A human collaborator might push back. They might say “I don’t think you’ve thought this through” or “that’s not how we do things here.” They have their own stakes in the work. An AI assistant, by default, doesn’t. It’s optimized to help you get to an output, not to question whether the output is actually good or actually yours.

So the responsibility for maintaining choice density falls entirely on the user. And that’s a lot to ask – especially when your spoons are low, especially when the tool is designed to make acceptance easy and pushback hard.

I don’t think there’s an out-of-the-box way to use these tools well. Just like social media platforms are designed to be addictive, AI assistants are designed to be frictionless. Using them in a way that preserves your humanity requires building your own guardrails. Deliberate friction. Processes that force you to make choices. People who can tell you when you’re slipping.

It’s a discipline. I’m not sure it’s a discipline I’ve mastered.

What I’m still figuring out

I don’t have a formula for “enough” choices. I can’t tell you where the line is between high-choice and low-choice use. I’m not even sure the line is stable – it probably depends on the context, the stakes, what you’re trying to create.

What I do think is that “was AI involved?” is the wrong question. It collapses a rich spectrum into a binary, and it misses what actually matters.

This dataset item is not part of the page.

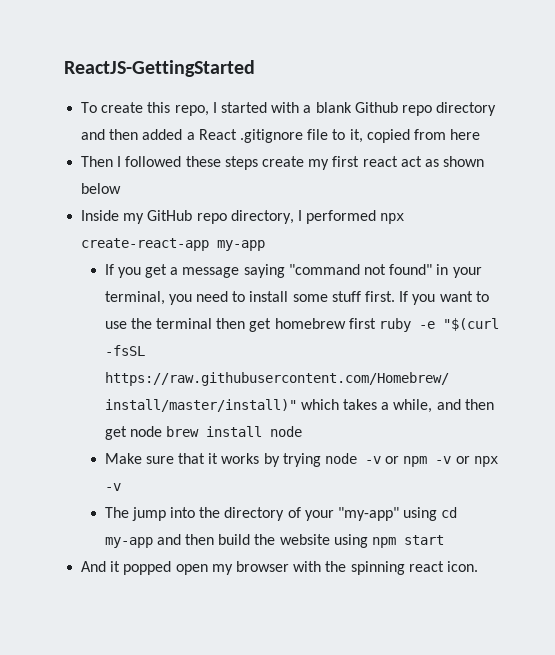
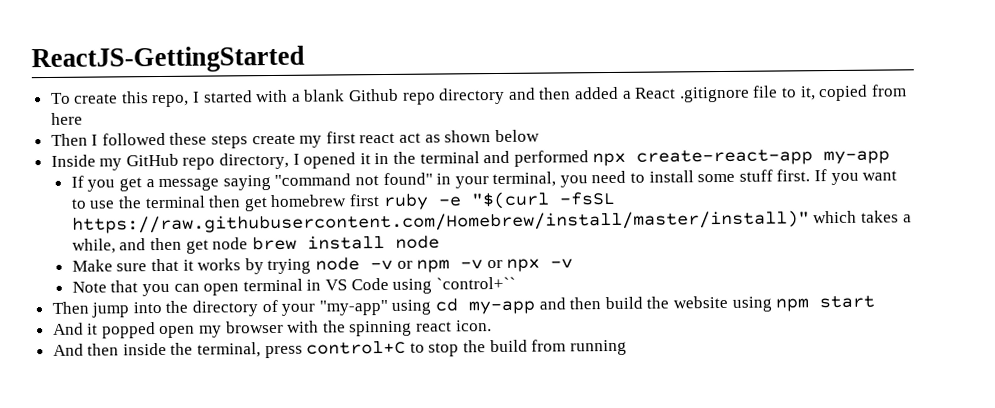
(302, 215) none -> [303,150,511,169] opened it in the terminal and
[104,507,129,518] The -> [71,276,516,297] [51,301,89,314] Note that you can open terminal in VS Code using `control+`` // Then
(478, 566) none -> [52,339,627,359] // And then inside the terminal, press control+C to stop the build from running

The better question is: how many choices did you make? How much of your taste, your experience, your judgment, your context went into shaping this thing? If you think of the output as a path through an infinite choice space, how many forks did you consciously navigate?

That’s what I’m trying to pay attention to now. Not whether I used AI, but how many choices I made along the way.


I’m still working through these ideas. If you’ve thought about this differently, I’d genuinely like to hear it.